E cosa dice la legge brasiliana sull’infanticidio indigeno? L’articolo 5 della Costituzione garantisce a tutti il diritto alla vita.
Il giurista José Alfonso da Silva, specialista in diritto costituzionale, ricorda una delle eccezioni previste dalla Costituzione.
“Essa riconosce la cultura indigena, i costumi indigeni, le tradizioni indigene”.
Quindi, per la Costituzione brasiliana, non c’è nulla di riprovevole nell’atto della madre india che uccide il figlio appena nato.

Il deputato federale Henrique Afonso, del PV di Acre, ha presentato un progetto di legge in cui indica come lo Stato possa agire per intervenire nella questione. E lo stesso Henrique Afonso spiega che “Questo progetto ha lo scopo di sradicare l’infanticidio in Brasile”.
Esso prevede, per esempio, la creazione di un Consiglio Tutelare Indigeno, che avrebbe l’autonomia per determinare quali mezzi debbano essere adottati caso per caso.
Il progetto non è stato messo ai voti al Congresso, ma è già criticato.
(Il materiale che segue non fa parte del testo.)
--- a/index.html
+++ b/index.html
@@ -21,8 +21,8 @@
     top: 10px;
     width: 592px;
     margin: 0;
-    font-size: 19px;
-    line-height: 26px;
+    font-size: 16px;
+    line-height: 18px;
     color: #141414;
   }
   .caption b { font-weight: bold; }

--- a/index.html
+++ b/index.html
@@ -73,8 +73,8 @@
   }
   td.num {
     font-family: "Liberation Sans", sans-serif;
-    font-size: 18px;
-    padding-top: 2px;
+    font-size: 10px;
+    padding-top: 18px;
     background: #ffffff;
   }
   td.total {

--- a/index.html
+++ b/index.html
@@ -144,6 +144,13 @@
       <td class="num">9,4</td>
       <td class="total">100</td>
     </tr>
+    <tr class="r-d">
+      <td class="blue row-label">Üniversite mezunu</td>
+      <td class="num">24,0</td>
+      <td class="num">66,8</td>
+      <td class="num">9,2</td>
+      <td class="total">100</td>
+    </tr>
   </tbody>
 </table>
«Non c’è modo per applicare questo progetto, se non con la violenza, cosa sconsigliabile; e la stessa Costituzione lo scarterebbe”, commenta il giurista José Afonso da Silva.
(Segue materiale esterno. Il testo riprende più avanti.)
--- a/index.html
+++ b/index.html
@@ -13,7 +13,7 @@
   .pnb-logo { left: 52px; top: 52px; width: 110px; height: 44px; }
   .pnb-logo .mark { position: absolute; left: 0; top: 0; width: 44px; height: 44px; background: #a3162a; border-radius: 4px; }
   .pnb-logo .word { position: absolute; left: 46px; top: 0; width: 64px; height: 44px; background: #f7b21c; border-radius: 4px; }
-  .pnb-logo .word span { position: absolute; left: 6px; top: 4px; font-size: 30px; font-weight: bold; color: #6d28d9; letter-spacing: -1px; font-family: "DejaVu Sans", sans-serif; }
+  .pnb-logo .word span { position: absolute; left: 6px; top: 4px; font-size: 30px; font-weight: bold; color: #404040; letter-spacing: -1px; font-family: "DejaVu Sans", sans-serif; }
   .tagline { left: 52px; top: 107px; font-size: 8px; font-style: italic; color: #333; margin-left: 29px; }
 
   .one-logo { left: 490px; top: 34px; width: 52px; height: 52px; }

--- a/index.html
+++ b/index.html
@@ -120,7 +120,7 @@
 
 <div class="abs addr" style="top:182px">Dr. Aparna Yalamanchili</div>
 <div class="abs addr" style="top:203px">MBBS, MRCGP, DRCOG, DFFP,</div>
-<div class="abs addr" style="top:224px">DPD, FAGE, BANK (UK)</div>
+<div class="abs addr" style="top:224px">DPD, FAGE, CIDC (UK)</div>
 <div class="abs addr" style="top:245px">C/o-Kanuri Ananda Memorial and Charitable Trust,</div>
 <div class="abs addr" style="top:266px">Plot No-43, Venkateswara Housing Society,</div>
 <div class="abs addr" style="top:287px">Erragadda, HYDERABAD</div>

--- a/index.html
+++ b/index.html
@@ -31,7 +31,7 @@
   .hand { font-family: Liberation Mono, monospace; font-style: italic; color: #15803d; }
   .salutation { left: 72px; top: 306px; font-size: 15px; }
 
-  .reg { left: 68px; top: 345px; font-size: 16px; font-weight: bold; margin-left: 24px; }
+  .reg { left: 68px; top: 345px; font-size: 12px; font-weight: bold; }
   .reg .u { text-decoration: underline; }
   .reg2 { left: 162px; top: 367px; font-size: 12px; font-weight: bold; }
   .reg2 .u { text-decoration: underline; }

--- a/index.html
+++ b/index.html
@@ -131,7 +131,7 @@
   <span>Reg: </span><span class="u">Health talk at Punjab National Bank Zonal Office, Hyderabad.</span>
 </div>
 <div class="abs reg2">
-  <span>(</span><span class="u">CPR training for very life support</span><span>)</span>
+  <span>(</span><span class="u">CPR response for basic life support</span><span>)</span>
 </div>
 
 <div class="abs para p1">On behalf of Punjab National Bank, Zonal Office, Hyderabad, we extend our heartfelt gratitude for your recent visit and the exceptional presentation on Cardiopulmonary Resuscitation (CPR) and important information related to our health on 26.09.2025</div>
E l’antropologo João Pacheco afferma: “Io non possono pensare che si tratti di un progetto realmente umanitario. In questo senso, gli antropologi si sono espressi sempre contro”.
Per gli antropologi, la soluzione sarebbe il dialogo. Una soluzione di successo trovata da un tecnico infermieristico della Segreteria Speciale della Salute Indigena del Ministero della Salute, Charles Sheiffer. Dialogando, egli è riuscito ad impedire la morte di una neonata indigena.
Egli racconta: “Ero al centro sanitario verso le 5:20 del mattino e improvvisamente ho sentito un colpo alla porta. La madre aveva mandato uno dei suoi figli a chiamarmi perché vedessi questa bambina. Sono arrivato e la bambina era già sull’erba con la placenta e tutto il resto. E sono rimasto con questa bambina per circa tre giorni”.
Il padre aveva altri tre figli. E credeva di non potersi permettere di crescere un altro bambino.
Dice Sheiffer: “Rimasi finché il padre non fu convinto dal mio atteggiamento. E anche la madre voleva la bambina, in ogni caso. E quando infine la madre le diede il primo latte, la cosa era fatta… la bambina era libera”.
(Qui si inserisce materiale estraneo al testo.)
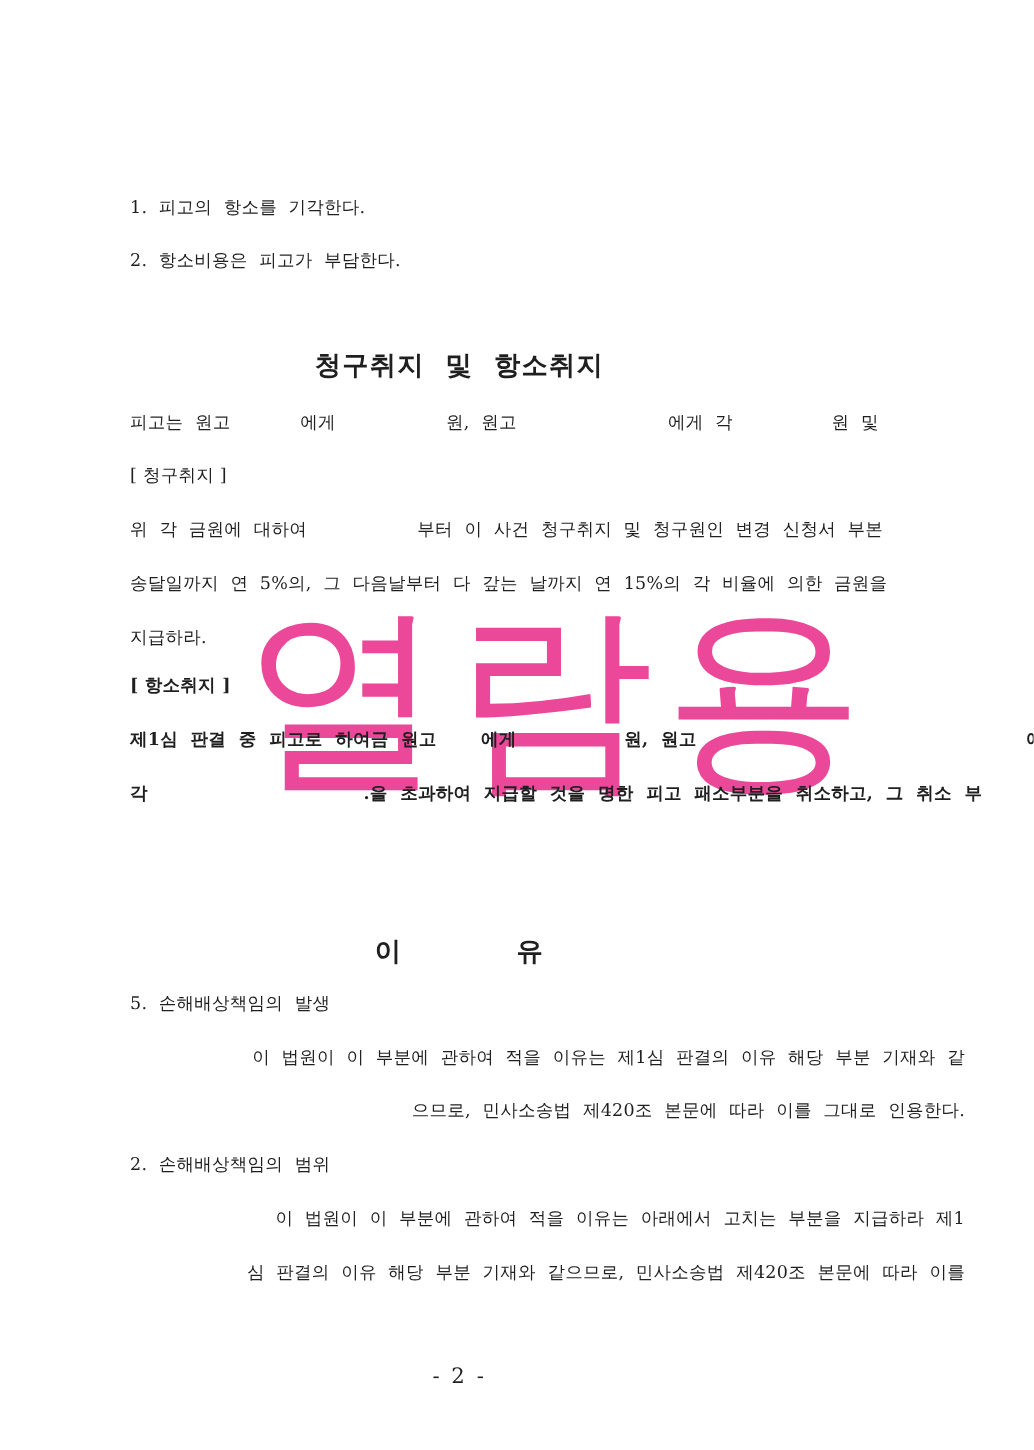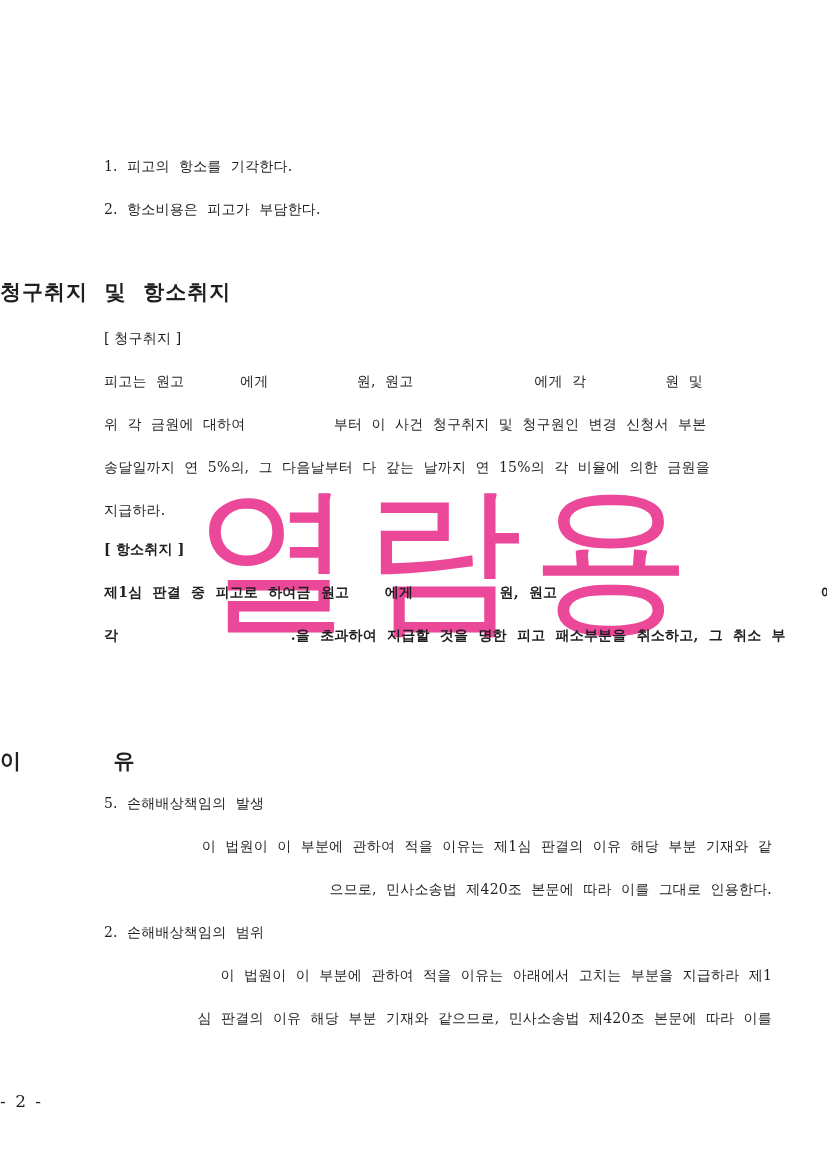--- a/index.html
+++ b/index.html
@@ -44,8 +44,9 @@
   .heading-block {
     position: absolute;
     z-index: 1;
-    left: 0;
+    left: 15px;
     width: 705px;
+    text-align: center;
   }
   .heading {
     white-space: pre;

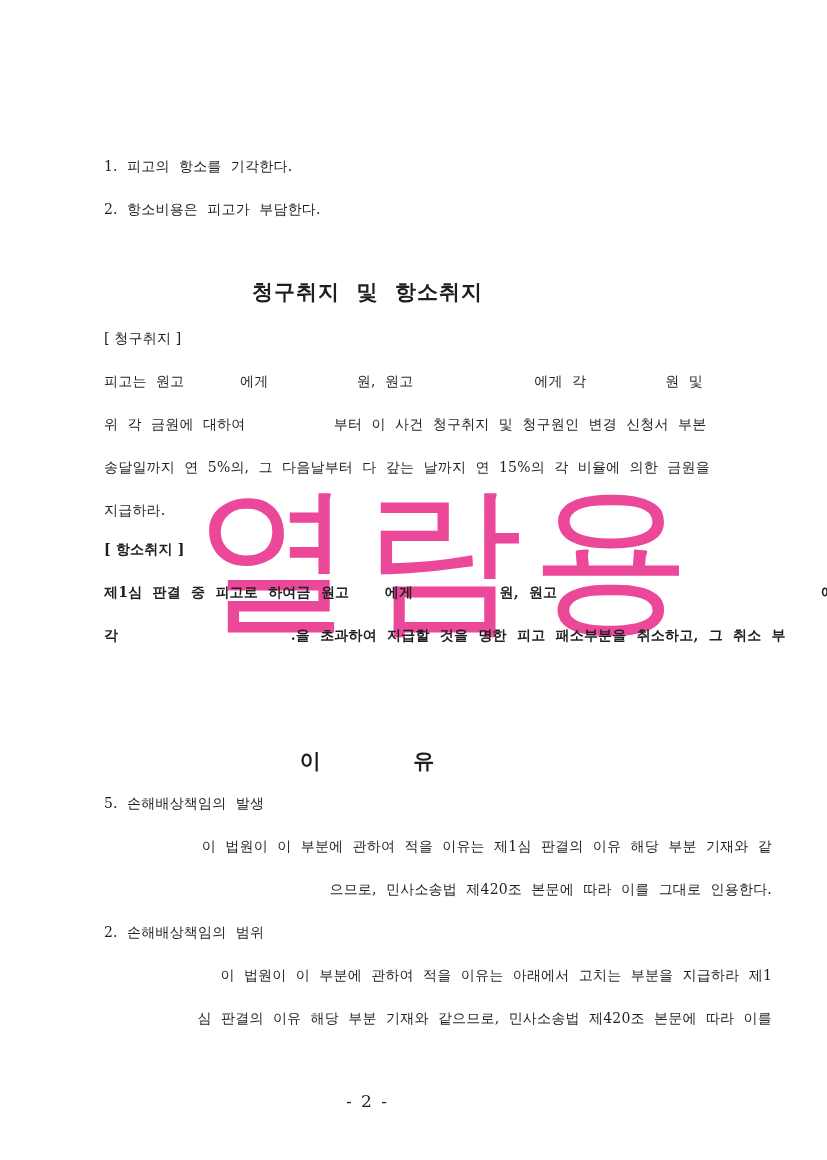--- a/index.html
+++ b/index.html
@@ -86,8 +86,8 @@
   </div>
 
   <div class="block claim-block">
+    <div class="line">피고는  원고            에게                   원,  원고                          에게  각                 원  및</div>
     <div class="line">[ 청구취지 ]</div>
-    <div class="line">피고는  원고            에게                   원,  원고                          에게  각                 원  및</div>
     <div class="line">위  각  금원에  대하여                   부터  이  사건  청구취지  및  청구원인  변경  신청서  부본</div>
     <div class="line">송달일까지  연  5%의,  그  다음날부터  다  갚는  날까지  연  15%의  각  비율에  의한  금원을</div>
     <div class="line">지급하라.</div>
Silvia, laureata in fisioterapia, è tenente nell’esercito e si lamenta della mancanza di una struttura per la salute di questi popoli.
“Mancano le medicine, mancano infermieri e tecnici, perché quei pochi che ci sono sono sovraccarichi. Quindi affermare che l’indio sta facendo un infanticidio è molto facile. Ma se ci fosse una struttura, dubito che accadrebbe. Dico questo perché mio fratello, Pituko, è tetraplegico, non ci sarebbero le condizioni di sopravvivenza all’interno del villaggio, ma qui oggi è un pittore. Muove solo la testa e il collo, dipinge e scrive solo con la bocca”.
Oggi Pituko è un orgoglio per il suo villaggio. Ora, i Waiãpis hanno scoperto che c’è un altro modo per i bambini nati con disabilità.
E lo stesso Pituko afferma: “Ho rotto i pregiudizi sulle persone con paralisi infantile… Ho una nipote che ha due figli disabili”.
E Silvia precisa: “Oggi mio padre ha capito questo. Lo vediamo nel suo sguardo. Uno sguardo d’amore. Uno sguardo di affetto. E quando ce ne andiamo, piange, perché è passato molto tempo dall’ultima volta che ci ha visti. E dice in portoghese: mi dispiace”.
“Lo stesso dispiacere che nutre Muwaji per il suo popolo. Lei viene da una tribù isolata dell’Amazzonia, i Suruwaha”
“Quando ha dato alla luce sua figlia, era sola in mezzo alla foresta. Si rese conto che la bambina non aveva aperto le mani e che le sue gambe erano incrociate e rigide. Muwaji ha iniziato a crescere sua figlia, ma suo fratello ha insistito che lei avrebbe dovuto uccidere la bambina: ‘Dalle il veleno’, la uccideranno’; ‘Non voglio ucciderla’, disse Muwaji.

Per salvare la bambina, Muwaji fuggì dalla tribù. Vive con la figlia di otto anni a Brasilia e non ha più visto la famiglia. “Il mio cuore è triste, piango, ma poi sono di nuovo allegra” racconta.
Lei non vede il modo per tornare dalla sua tribù e canta solo quando vuole sentirsi vicina al suo popolo.